Anyway, Villa, I applied in early January to the School of Journalism and Mass Communications programs which is a Limited Enrollment Program there; very competitive. The School of JOMC can post decisions based on their discretion. In mid-March, I recieved an email from Prof. Tuggle, the broadcast journalism prof. and he told me he wanted to be the first to congratulate me. A week later, I called Jenny, the transfer adcom, and she told me I did get in and he just wanted to let all of the junior applicants to know ahead of time. This help me make my decision so much easier. Anyway, today the decisions are posted online (as of about 5:00) so check it and good luck! I started the official transfer thread at the UNC board.

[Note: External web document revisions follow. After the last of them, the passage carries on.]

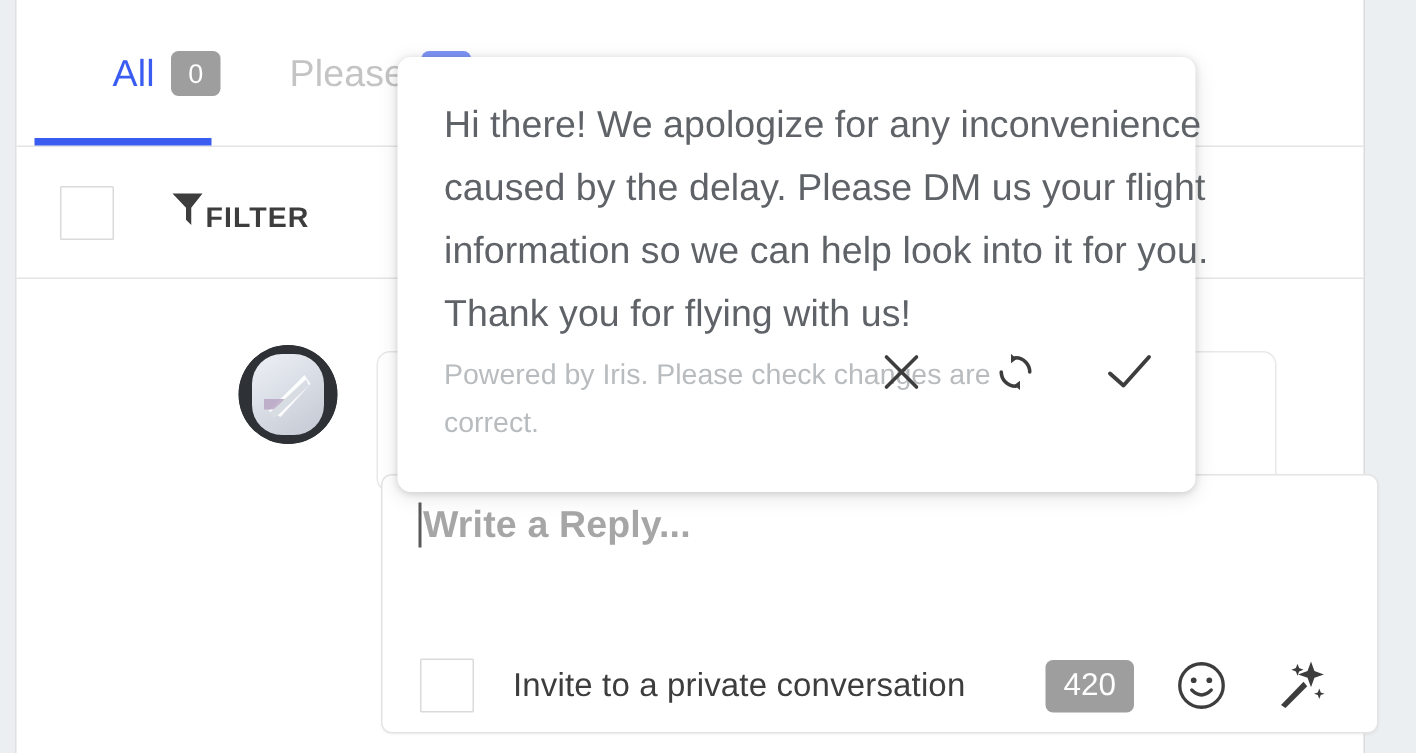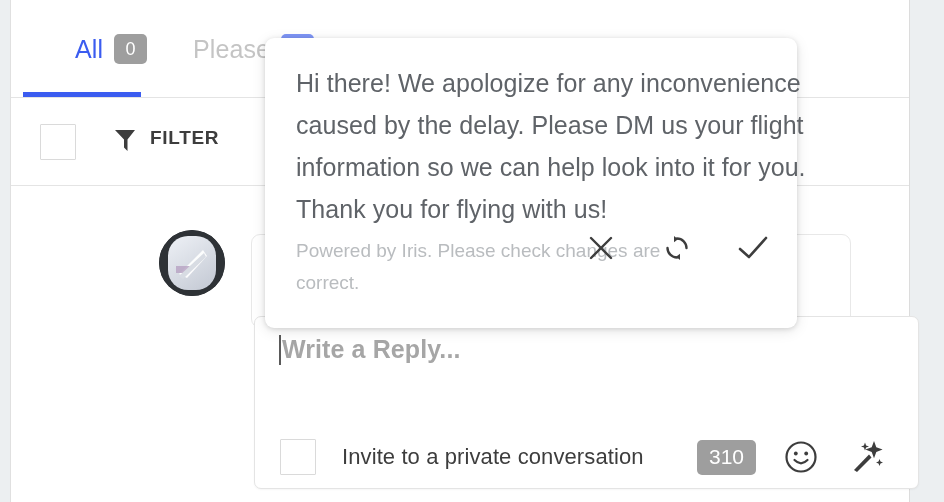--- a/index.html
+++ b/index.html
@@ -94,22 +94,21 @@
     border: 1px solid #dadada;
     background: #fff;
     box-sizing: border-box;
     border-radius: 1px;
     cursor: pointer;
     flex: none;
   }
   #filter-checkbox { margin-left: 29px; }
   #filter-button {
     display: flex;
-    align-items: flex-start;
-    gap: 13px;
+    align-items: flex-end;
     margin-left: 37px;
     cursor: pointer;
   }
   #filter-label {
     font-size: 19px;
     font-weight: bold;
     color: #3d3d3d;
     letter-spacing: 0.7px;
   }
 
@@ -327,21 +326,21 @@
   <div id="reply-composer">
 
     <div id="reply-input-area">
       <span id="reply-caret"></span><span id="reply-placeholder">Write a Reply...</span>
     </div>
 
     <div id="reply-toolbar">
       <div class="sq-checkbox" id="invite-checkbox"></div>
       <span id="invite-label">Invite to a private conversation</span>
 
-      <span id="char-counter">310</span>
+      <span id="char-counter">420</span>
 
       <span id="emoji-button">
         <svg width="34" height="34" viewBox="0 0 34 34" aria-hidden="true">
           <circle cx="17" cy="17" r="14.5" fill="none" stroke="#3d3d3d" stroke-width="2.2"></circle>
           <circle cx="11.8" cy="13.5" r="1.9" fill="#3d3d3d"></circle>
           <circle cx="22.2" cy="13.5" r="1.9" fill="#3d3d3d"></circle>
           <path d="M10.5 20 Q17 26.5 23.5 20" fill="none" stroke="#3d3d3d" stroke-width="2.2" stroke-linecap="round"></path>
         </svg>
       </span>
 

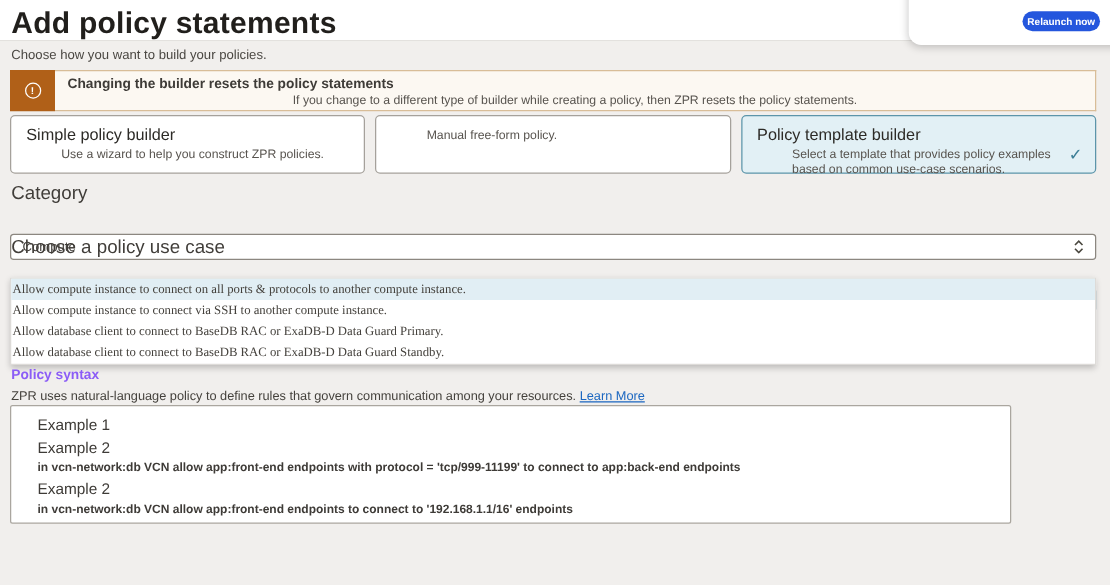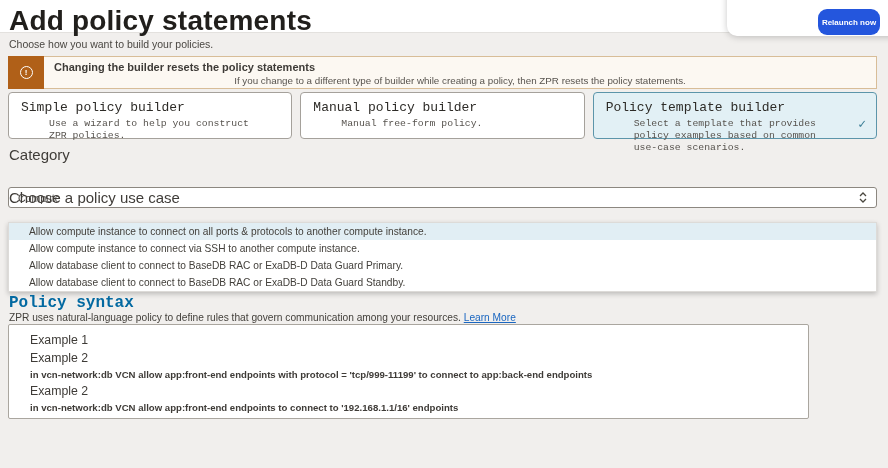--- a/index.html
+++ b/index.html
@@ -1,57 +1,57 @@
 <!DOCTYPE html>
 <html><head>
 <meta charset="utf-8">
 <style>
   * { margin:0; padding:0; box-sizing:border-box; }
   html,body { width:888px; height:468px; overflow:hidden; }
   body { font-family:"Liberation Sans","DejaVu Sans",sans-serif; background:#f1efed; position:relative; color:#403d39; }
 
   
   .header-band { position:absolute; left:0; top:0; width:888px; height:33px; background:#ffffff; border-bottom:1px solid #e3e1de; }
-  .page-title { position:absolute; left:9px; top:5px; font-size:28px; font-weight:bold; color:#211f1c; letter-spacing:.2px; }
+  .page-title { position:absolute; left:9px; top:5px; font-size:24px; font-weight:bold; color:#211f1c; letter-spacing:.2px; }
 
   
   .float-card { position:absolute; left:727px; top:-26px; width:176px; height:62px; background:#ffffff; border-radius:10px; box-shadow:0 1px 7px rgba(0,0,0,.22); }
-  .relaunch-btn { position:absolute; left:91px; top:35px; width:62px; height:26px; background:#2456dd; color:#ffffff; border:none; border-radius:9px; font-size:8px; font-weight:bold; font-family:inherit; cursor:pointer; }
+  .relaunch-btn { position:absolute; left:91px; top:35px; width:62px; height:16px; background:#2456dd; color:#ffffff; border:none; border-radius:9px; font-size:8px; font-weight:bold; font-family:inherit; cursor:pointer; }
 
   .subtitle { position:absolute; left:9px; top:38px; font-size:10.5px; color:#4a4742; }
 
   
   .warning { position:absolute; left:8px; top:56px; width:869px; height:33px; display:flex; }
   .warning-iconblock { width:36px; background:#b06018; display:flex; align-items:center; justify-content:center; flex:none; }
   .warning-icon { width:13px; height:13px; border:1.4px solid #fff; border-radius:50%; color:#fff; font-size:8px; font-weight:bold; display:flex; align-items:center; justify-content:center; line-height:1; }
   .warning-body { flex:1; background:#fcf8f2; border:1px solid #d8bd98; border-left:none; padding:3px 10px; }
   .warning-title { font-size:11px; font-weight:bold; color:#3e3b37; margin-top:1px; }
   .warning-text { font-size:9.8px; color:#57534e; margin-top:2px;text-align:center; }
 
   
-  .cards { position:absolute; left:8px; top:92px; width:869px; display:flex; gap:8px;font-family:Liberation Mono, monospace; }
+  .cards { position:absolute; left:8px; top:92px; width:869px; display:flex; gap:8px; }
   .card { flex:1; background:#ffffff; border:1px solid #a5a19b; border-radius:4px; padding:7px 12px 6px 12px; height:47px; cursor:pointer; position:relative; }
   .card-title { font-size:13px; color:#2d2b27; }
   .card-desc { font-size:9.8px; color:#57534e; margin-top:3px; line-height:1.25; padding-right:20px;padding-left:28px; }
   .card.selected { background:#e2f0f5; border:1px solid #5c95aa; }
   .check { position:absolute; right:10px; bottom:6px; color:#3d7f97; font-size:13px; }
 
   
   .field-label { position:absolute; left:9px; font-size:15px; color:#403d39; }
   .select-box { position:absolute; left:8px; width:869px; background:#ffffff; border:1px solid #8c8780; border-radius:3px; display:flex; align-items:center; padding:0 9px; font-size:10.5px; color:#403d39; cursor:pointer;margin-top:32px; }
   .select-box .grow { flex:1; }
   .select-box.focused { border:2px solid #44758c; border-radius:4px; }
 
   
   .dropdown { position:absolute; left:8px; top:222px; width:869px; background:#ffffff; border:1px solid #dddbd8; box-shadow:0 2px 5px rgba(0,0,0,.22); }
-  .option { height:17px; display:flex; align-items:center; padding-left:20px; font-size:10.2px; color:#44413c; cursor:pointer; }
+  .option { height:17px; display:flex; align-items:center; padding-left:1px; font-size:10.2px; color:#44413c; cursor:pointer;font-family:Liberation Serif, serif; }
   .option.highlighted { background:#e1eef4; }
 
   
-  .syntax-heading { position:absolute; left:9px; top:294px; font-size:16px; font-weight:bold; color:#0369a1;font-family:Liberation Mono, monospace; }
+  .syntax-heading { position:absolute; left:9px; top:294px; font-size:11px; font-weight:bold; color:#8b5cf6; }
   .syntax-desc { position:absolute; left:9px; top:312px; font-size:10.2px; color:#44413c; }
   .learn-more { color:#1a66c0; text-decoration:underline; cursor:pointer; }
 
   .example-box { position:absolute; left:8px; top:324px; width:801px; height:95px; background:#ffffff; border:1px solid #aaa69f; border-radius:2px; padding:8px 0 0 21px; }
   .example-label { font-size:12.3px; color:#3e3b37; margin-top:4px; }
   .example-stmt { font-size:9.6px; font-weight:bold; color:#3e3b37; margin-top:4px; }
   .example-label:first-child { margin-top:0; }
 
   .stepper-icon { flex:none; display:flex; align-items:center; }
 </style>
@@ -76,21 +76,20 @@
     <div class="warning-text">If you change to a different type of builder while creating a policy, then ZPR resets the policy statements.</div>
   </div>
 </div>
 
 <div class="cards">
   <div class="card">
     <div class="card-title">Simple policy builder</div>
     <div class="card-desc">Use a wizard to help you construct ZPR policies.</div>
   </div>
   <div class="card">
-    <div class="card-title">Manual policy builder</div>
     <div class="card-desc">Manual free-form policy.</div>
   </div>
   <div class="card selected">
     <div class="card-title">Policy template builder</div>
     <div class="card-desc">Select a template that provides policy examples based on common use-case scenarios.</div>
     <span class="check">✓</span>
   </div>
 </div>
 
 <div class="field-label" style="top:146px;">Category</div>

| By Villatransfer (Villatransfer) on Friday, April 16, 2004 - 11:15 pm: Edit |
Thanks Yodis for the heads up!!! I got admitted as well, as a sophomore and am finally free from Villanova University hell. Thanks again for everything you let me find out earlier than I expected!!!
| By Genie13 (Genie13) on Saturday, April 17, 2004 - 01:54 am: Edit |
Hey Fingercuffs I got the same letter
I wonder how many they send out
How were your stats/essays? Im really surprised coz mine weren't like jaw-dropping fantastic or anything. Where are you tranferring from?
~genie13
| By Fingercuffs2006 (Fingercuffs2006) on Saturday, April 17, 2004 - 04:21 pm: Edit |
Genie-
Yeah my stats, compared to everyone else on CC, aren't TERRIBLY spectacular.
SAT I: 800m, 710v
SAT II: Writing 760
Math IIC 780
Physics 670
High School: ranked 10th out of 642 (ghetto urban high school)
College: 3.941 GPA, Biochem major (All As and one B+)
My ECs are extremely angular with respect to my clarinet playing. I have several state/nat'l achievements for it (ie. made Texas all-state band/orch 3 years and was an alternate my freshman year, John Philip Sousa Award, US Marine Corps Semper Fidelis Award for Musical Excellence, and a Carnegie Hall performance my freshman year).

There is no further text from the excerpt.